What you should do:
When you transcribe the lines below, keep every word the same and leave the pictures behind.

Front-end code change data
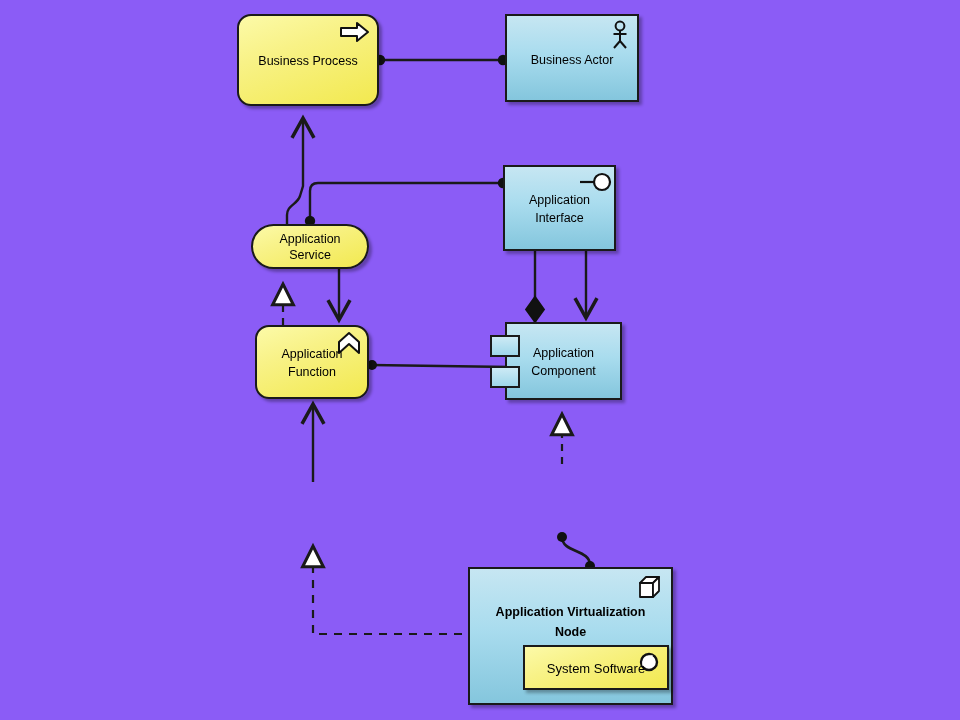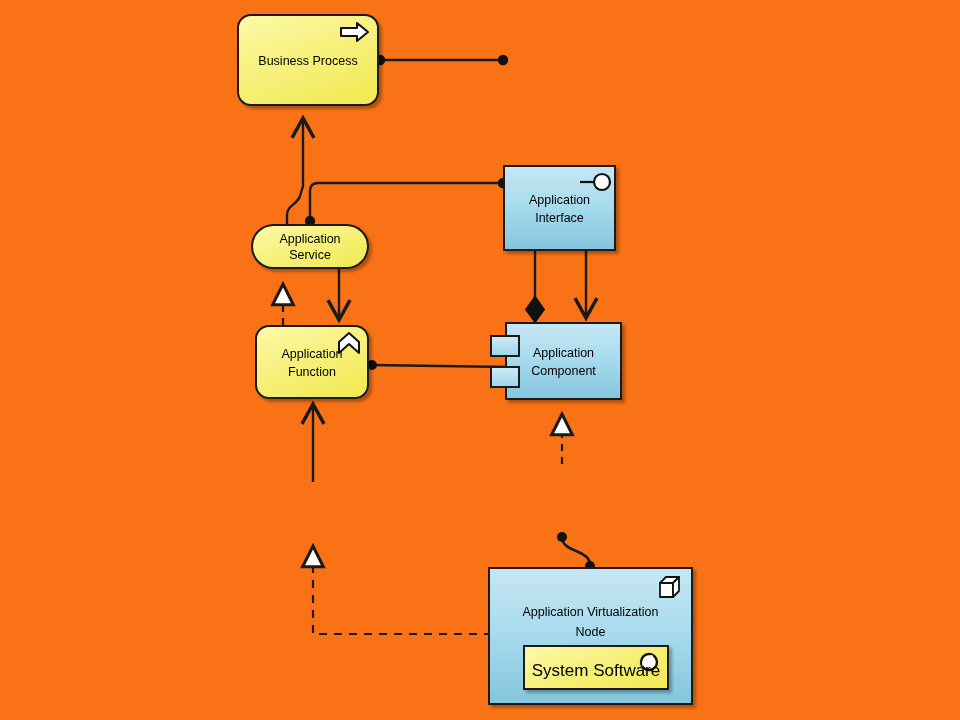--- a/index.html
+++ b/index.html
@@ -8,21 +8,21 @@
     padding: 0;
     background: #ffffff;
   }
   body {
     font-family: "Liberation Sans", sans-serif;
   }
   #canvas {
     position: relative;
     width: 960px;
     height: 720px;
-    background: #f97316;
+    background: #8b5cf6;
     overflow: hidden;
   }
   #edges {
     position: absolute;
     left: 0;
     top: 0;
     width: 960px;
     height: 720px;
   }
   .node {
@@ -140,20 +140,30 @@
     </g>
   </svg>
 
   <div class="node yellow rounded-proc" style="left:237px; top:14px; width:142px; height:92px;">
     <svg class="icon" style="right:6px; top:5px;" width="32" height="22" viewBox="0 0 32 22">
       <path d="M2,7 L18,7 L18,2 L29,11 L18,20 L18,15 L2,15 Z" fill="#ffffff" stroke="#111111" stroke-width="2" stroke-linejoin="round"></path>
     </svg>
     <div class="lbl" style="top:38px; font-size:12.5px;">Business  Process</div>
   </div>
 
+  <div class="node blue" style="left:505px; top:14px; width:134px; height:88px;">
+    <svg class="icon" style="right:7px; top:4px;" width="20" height="30" viewBox="0 0 20 30">
+      <circle cx="10" cy="6" r="4.4" fill="none" stroke="#111111" stroke-width="2"></circle>
+      <line x1="10" y1="10.5" x2="10" y2="21" stroke="#111111" stroke-width="2"></line>
+      <line x1="3.5" y1="14" x2="16.5" y2="14" stroke="#111111" stroke-width="2"></line>
+      <line x1="10" y1="21" x2="4" y2="28" stroke="#111111" stroke-width="2"></line>
+      <line x1="10" y1="21" x2="16" y2="28" stroke="#111111" stroke-width="2"></line>
+    </svg>
+    <div class="lbl" style="top:37px; font-size:12.5px;">Business Actor</div>
+  </div>
 
   <div class="node yellow pill" style="left:251px; top:224px; width:118px; height:45px;">
     <div class="lbl" style="top:5px; font-size:12.5px; line-height:16px;">Application
 Service</div>
   </div>
 
   <div class="node blue" style="left:503px; top:165px; width:113px; height:86px;">
     <svg class="icon" style="right:2px; top:4px;" width="34" height="22" viewBox="0 0 34 22">
       <line x1="2" y1="11" x2="18" y2="11" stroke="#111111" stroke-width="2.2"></line>
       <circle cx="24" cy="11" r="8" fill="#ffffff" stroke="#111111" stroke-width="2.2"></circle>
@@ -172,31 +182,31 @@
 
   <div class="node blue" style="left:505px; top:322px; width:117px; height:78px;">
     <div class="lbl" style="top:20px; font-size:12.5px; line-height:18px;">Application
 Component</div>
   </div>
   <div class="lug" style="left:490px; top:335px; width:30px; height:22px;"></div>
   <div class="lug" style="left:490px; top:366px; width:30px; height:22px;"></div>
 
 
 
-  <div class="node blue" style="left:488px; top:567px; width:205px; height:138px;">
+  <div class="node blue" style="left:468px; top:567px; width:205px; height:138px;font-weight:bold;">
     <svg class="icon" style="right:8px; top:6px;" width="26" height="26" viewBox="0 0 26 26">
       <path d="M3,8 L3,22 L16,22 L16,8 Z" fill="#ffffff" stroke="#111111" stroke-width="1.8" stroke-linejoin="round"></path>
       <path d="M3,8 L9,2 L22,2 L16,8 Z" fill="#ffffff" stroke="#111111" stroke-width="1.8" stroke-linejoin="round"></path>
       <path d="M16,8 L22,2 L22,16 L16,22 Z" fill="#ffffff" stroke="#111111" stroke-width="1.8" stroke-linejoin="round"></path>
     </svg>
     <div class="lbl" style="top:33px; font-size:12.5px; line-height:20px;">Application Virtualization
 Node</div>
   </div>
 
   <div class="node yellow" style="left:523px; top:645px; width:146px; height:45px; border-radius:0;">
     <svg class="icon" style="right:7px; top:4px;" width="22" height="22" viewBox="0 0 22 22">
       <circle cx="11" cy="11" r="8" fill="#ffffff" stroke="#111111" stroke-width="2.4"></circle>
       <path d="M5.4,14.6 A8,8 0 0,1 14.6,5.4" fill="none" stroke="#ffffff" stroke-width="2.2"></path>
     </svg>
-    <div class="lbl" style="top:14px; font-size:17px;">System Software</div>
+    <div class="lbl" style="top:14px; font-size:13px;">System Software</div>
   </div>
 
 </div>
 
 </body></html>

Solution to this task:
--- a/index.html
+++ b/index.html
@@ -8,21 +8,21 @@
     padding: 0;
     background: #ffffff;
   }
   body {
     font-family: "Liberation Sans", sans-serif;
   }
   #canvas {
     position: relative;
     width: 960px;
     height: 720px;
-    background: #f97316;
+    background: #8b5cf6;
     overflow: hidden;
   }
   #edges {
     position: absolute;
     left: 0;
     top: 0;
     width: 960px;
     height: 720px;
   }
   .node {
@@ -140,20 +140,30 @@
     </g>
   </svg>
 
   <div class="node yellow rounded-proc" style="left:237px; top:14px; width:142px; height:92px;">
     <svg class="icon" style="right:6px; top:5px;" width="32" height="22" viewBox="0 0 32 22">
       <path d="M2,7 L18,7 L18,2 L29,11 L18,20 L18,15 L2,15 Z" fill="#ffffff" stroke="#111111" stroke-width="2" stroke-linejoin="round"></path>
     </svg>
     <div class="lbl" style="top:38px; font-size:12.5px;">Business  Process</div>
   </div>
 
+  <div class="node blue" style="left:505px; top:14px; width:134px; height:88px;">
+    <svg class="icon" style="right:7px; top:4px;" width="20" height="30" viewBox="0 0 20 30">
+      <circle cx="10" cy="6" r="4.4" fill="none" stroke="#111111" stroke-width="2"></circle>
+      <line x1="10" y1="10.5" x2="10" y2="21" stroke="#111111" stroke-width="2"></line>
+      <line x1="3.5" y1="14" x2="16.5" y2="14" stroke="#111111" stroke-width="2"></line>
+      <line x1="10" y1="21" x2="4" y2="28" stroke="#111111" stroke-width="2"></line>
+      <line x1="10" y1="21" x2="16" y2="28" stroke="#111111" stroke-width="2"></line>
+    </svg>
+    <div class="lbl" style="top:37px; font-size:12.5px;">Business Actor</div>
+  </div>
 
   <div class="node yellow pill" style="left:251px; top:224px; width:118px; height:45px;">
     <div class="lbl" style="top:5px; font-size:12.5px; line-height:16px;">Application
 Service</div>
   </div>
 
   <div class="node blue" style="left:503px; top:165px; width:113px; height:86px;">
     <svg class="icon" style="right:2px; top:4px;" width="34" height="22" viewBox="0 0 34 22">
       <line x1="2" y1="11" x2="18" y2="11" stroke="#111111" stroke-width="2.2"></line>
       <circle cx="24" cy="11" r="8" fill="#ffffff" stroke="#111111" stroke-width="2.2"></circle>
@@ -172,31 +182,31 @@
 
   <div class="node blue" style="left:505px; top:322px; width:117px; height:78px;">
     <div class="lbl" style="top:20px; font-size:12.5px; line-height:18px;">Application
 Component</div>
   </div>
   <div class="lug" style="left:490px; top:335px; width:30px; height:22px;"></div>
   <div class="lug" style="left:490px; top:366px; width:30px; height:22px;"></div>
 
 
 
-  <div class="node blue" style="left:488px; top:567px; width:205px; height:138px;">
+  <div class="node blue" style="left:468px; top:567px; width:205px; height:138px;font-weight:bold;">
     <svg class="icon" style="right:8px; top:6px;" width="26" height="26" viewBox="0 0 26 26">
       <path d="M3,8 L3,22 L16,22 L16,8 Z" fill="#ffffff" stroke="#111111" stroke-width="1.8" stroke-linejoin="round"></path>
       <path d="M3,8 L9,2 L22,2 L16,8 Z" fill="#ffffff" stroke="#111111" stroke-width="1.8" stroke-linejoin="round"></path>
       <path d="M16,8 L22,2 L22,16 L16,22 Z" fill="#ffffff" stroke="#111111" stroke-width="1.8" stroke-linejoin="round"></path>
     </svg>
     <div class="lbl" style="top:33px; font-size:12.5px; line-height:20px;">Application Virtualization
 Node</div>
   </div>
 
   <div class="node yellow" style="left:523px; top:645px; width:146px; height:45px; border-radius:0;">
     <svg class="icon" style="right:7px; top:4px;" width="22" height="22" viewBox="0 0 22 22">
       <circle cx="11" cy="11" r="8" fill="#ffffff" stroke="#111111" stroke-width="2.4"></circle>
       <path d="M5.4,14.6 A8,8 0 0,1 14.6,5.4" fill="none" stroke="#ffffff" stroke-width="2.2"></path>
     </svg>
-    <div class="lbl" style="top:14px; font-size:17px;">System Software</div>
+    <div class="lbl" style="top:14px; font-size:13px;">System Software</div>
   </div>
 
 </div>
 
 </body></html>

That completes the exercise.